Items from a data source
=======
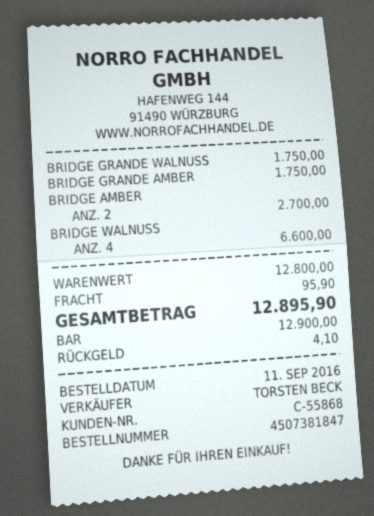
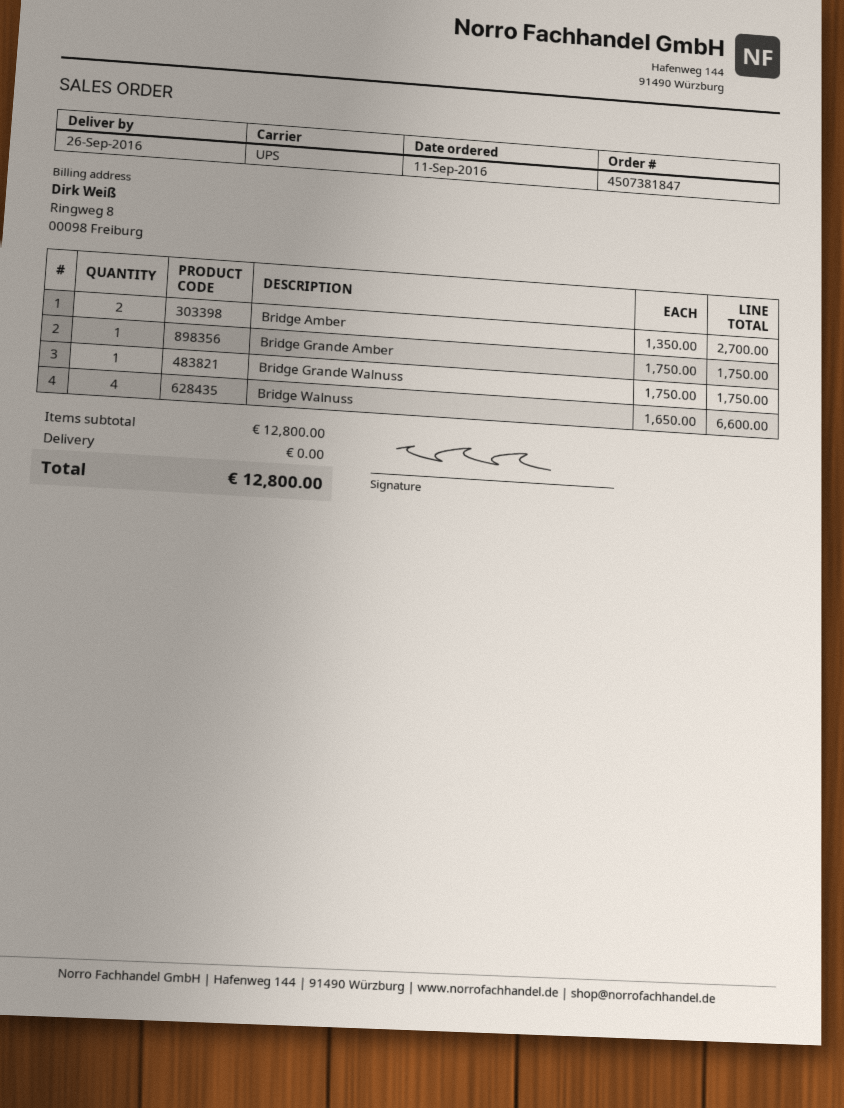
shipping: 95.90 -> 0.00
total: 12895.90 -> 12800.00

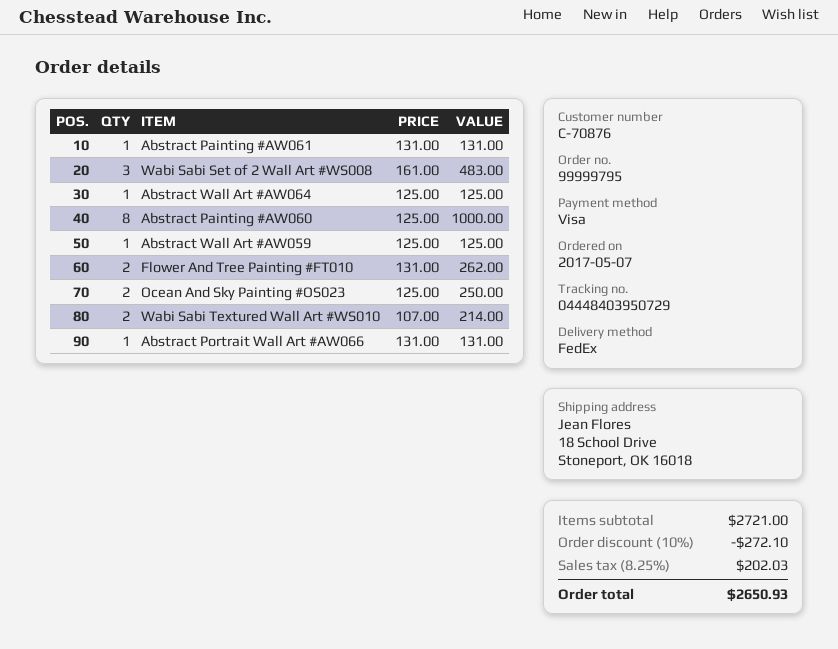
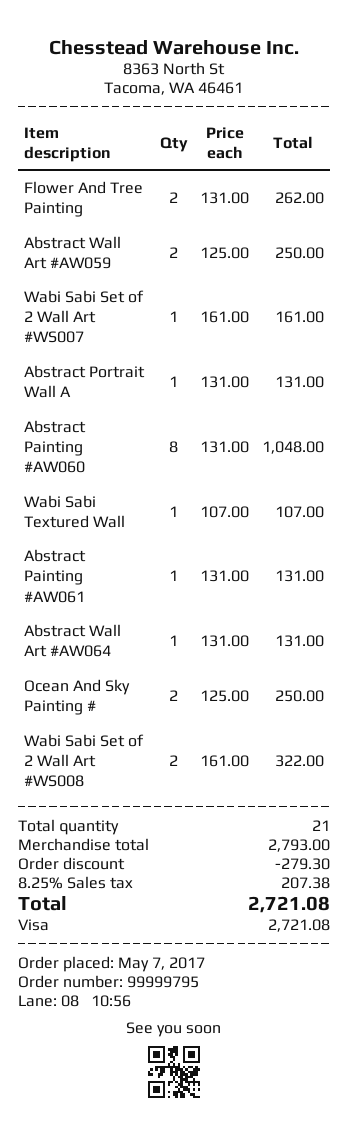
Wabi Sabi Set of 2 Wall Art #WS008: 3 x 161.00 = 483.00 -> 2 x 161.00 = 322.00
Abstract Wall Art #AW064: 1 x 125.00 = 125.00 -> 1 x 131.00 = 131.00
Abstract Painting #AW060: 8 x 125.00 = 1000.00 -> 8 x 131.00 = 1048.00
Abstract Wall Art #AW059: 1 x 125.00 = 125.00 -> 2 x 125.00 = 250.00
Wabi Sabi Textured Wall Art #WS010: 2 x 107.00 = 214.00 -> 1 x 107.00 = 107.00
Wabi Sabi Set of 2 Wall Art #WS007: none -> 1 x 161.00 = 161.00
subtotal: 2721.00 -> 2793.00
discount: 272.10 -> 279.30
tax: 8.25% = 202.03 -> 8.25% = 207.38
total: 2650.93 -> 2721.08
=======
> [The task]
Would you retype exactly the lines above, from the line with "Wabi Sabi Set of 2 Wall Art #WS008: 3" to the line with "Abstract Painting #AW060: 8", with both end lines kept and nothing more?

> [Output for this task]
Wabi Sabi Set of 2 Wall Art #WS008: 3 x 161.00 = 483.00 -> 2 x 161.00 = 322.00
Abstract Wall Art #AW064: 1 x 125.00 = 125.00 -> 1 x 131.00 = 131.00
Abstract Painting #AW060: 8 x 125.00 = 1000.00 -> 8 x 131.00 = 1048.00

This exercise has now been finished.